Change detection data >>
++++++

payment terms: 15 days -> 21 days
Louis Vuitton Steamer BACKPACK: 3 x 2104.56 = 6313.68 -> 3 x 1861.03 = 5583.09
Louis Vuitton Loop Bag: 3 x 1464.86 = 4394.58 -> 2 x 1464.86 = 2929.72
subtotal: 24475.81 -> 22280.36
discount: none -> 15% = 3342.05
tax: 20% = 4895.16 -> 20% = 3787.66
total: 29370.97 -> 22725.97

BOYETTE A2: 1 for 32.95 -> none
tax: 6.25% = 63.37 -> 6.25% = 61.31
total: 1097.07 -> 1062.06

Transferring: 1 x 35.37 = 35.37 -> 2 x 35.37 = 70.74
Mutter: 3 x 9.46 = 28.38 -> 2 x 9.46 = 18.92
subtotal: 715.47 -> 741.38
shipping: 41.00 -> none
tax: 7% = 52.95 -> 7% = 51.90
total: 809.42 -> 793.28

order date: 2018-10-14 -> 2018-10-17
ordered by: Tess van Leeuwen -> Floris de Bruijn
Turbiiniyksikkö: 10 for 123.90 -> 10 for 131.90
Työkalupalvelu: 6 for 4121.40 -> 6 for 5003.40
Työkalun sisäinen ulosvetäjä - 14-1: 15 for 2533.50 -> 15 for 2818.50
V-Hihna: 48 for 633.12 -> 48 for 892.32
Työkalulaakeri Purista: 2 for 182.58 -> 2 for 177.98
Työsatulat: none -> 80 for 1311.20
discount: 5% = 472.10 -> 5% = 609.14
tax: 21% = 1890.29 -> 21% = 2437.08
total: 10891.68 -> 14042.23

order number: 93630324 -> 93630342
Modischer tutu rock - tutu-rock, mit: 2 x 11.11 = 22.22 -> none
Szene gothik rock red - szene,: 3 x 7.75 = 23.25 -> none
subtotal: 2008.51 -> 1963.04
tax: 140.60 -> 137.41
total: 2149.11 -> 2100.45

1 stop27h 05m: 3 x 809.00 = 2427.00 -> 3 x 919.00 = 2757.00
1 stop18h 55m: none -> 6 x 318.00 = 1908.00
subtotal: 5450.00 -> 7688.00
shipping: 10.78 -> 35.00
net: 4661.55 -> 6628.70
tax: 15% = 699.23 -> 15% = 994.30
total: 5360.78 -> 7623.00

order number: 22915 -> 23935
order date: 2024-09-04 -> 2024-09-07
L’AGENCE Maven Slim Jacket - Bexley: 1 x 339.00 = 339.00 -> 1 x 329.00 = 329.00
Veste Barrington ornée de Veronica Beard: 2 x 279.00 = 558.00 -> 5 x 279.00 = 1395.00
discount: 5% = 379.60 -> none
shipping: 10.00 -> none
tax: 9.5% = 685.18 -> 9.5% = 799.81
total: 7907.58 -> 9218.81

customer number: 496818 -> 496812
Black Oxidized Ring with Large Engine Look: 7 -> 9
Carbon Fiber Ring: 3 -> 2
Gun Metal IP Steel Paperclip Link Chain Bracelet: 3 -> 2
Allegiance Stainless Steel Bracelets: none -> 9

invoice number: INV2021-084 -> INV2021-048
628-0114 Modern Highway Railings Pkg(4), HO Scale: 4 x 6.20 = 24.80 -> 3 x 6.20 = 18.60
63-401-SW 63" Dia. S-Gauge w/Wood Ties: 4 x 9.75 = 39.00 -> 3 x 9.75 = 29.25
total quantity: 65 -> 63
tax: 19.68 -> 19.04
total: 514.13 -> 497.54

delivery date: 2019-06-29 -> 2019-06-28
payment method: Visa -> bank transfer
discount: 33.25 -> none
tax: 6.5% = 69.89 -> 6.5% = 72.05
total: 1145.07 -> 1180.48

++++++

WHAT THIS TASK INVOLVES >> Copy out only the lines above from the one with "Turbiiniyksikkö: 10 for" to the one with "Gun Metal IP", inclusive, exactly as they stand.

ANSWER BOX >>
Turbiiniyksikkö: 10 for 123.90 -> 10 for 131.90
Työkalupalvelu: 6 for 4121.40 -> 6 for 5003.40
Työkalun sisäinen ulosvetäjä - 14-1: 15 for 2533.50 -> 15 for 2818.50
V-Hihna: 48 for 633.12 -> 48 for 892.32
Työkalulaakeri Purista: 2 for 182.58 -> 2 for 177.98
Työsatulat: none -> 80 for 1311.20
discount: 5% = 472.10 -> 5% = 609.14
tax: 21% = 1890.29 -> 21% = 2437.08
total: 10891.68 -> 14042.23

order number: 93630324 -> 93630342
Modischer tutu rock - tutu-rock, mit: 2 x 11.11 = 22.22 -> none
Szene gothik rock red - szene,: 3 x 7.75 = 23.25 -> none
subtotal: 2008.51 -> 1963.04
tax: 140.60 -> 137.41
total: 2149.11 -> 2100.45

1 stop27h 05m: 3 x 809.00 = 2427.00 -> 3 x 919.00 = 2757.00
1 stop18h 55m: none -> 6 x 318.00 = 1908.00
subtotal: 5450.00 -> 7688.00
shipping: 10.78 -> 35.00
net: 4661.55 -> 6628.70
tax: 15% = 699.23 -> 15% = 994.30
total: 5360.78 -> 7623.00

order number: 22915 -> 23935
order date: 2024-09-04 -> 2024-09-07
L’AGENCE Maven Slim Jacket - Bexley: 1 x 339.00 = 339.00 -> 1 x 329.00 = 329.00
Veste Barrington ornée de Veronica Beard: 2 x 279.00 = 558.00 -> 5 x 279.00 = 1395.00
discount: 5% = 379.60 -> none
shipping: 10.00 -> none
tax: 9.5% = 685.18 -> 9.5% = 799.81
total: 7907.58 -> 9218.81

customer number: 496818 -> 496812
Black Oxidized Ring with Large Engine Look: 7 -> 9
Carbon Fiber Ring: 3 -> 2
Gun Metal IP Steel Paperclip Link Chain Bracelet: 3 -> 2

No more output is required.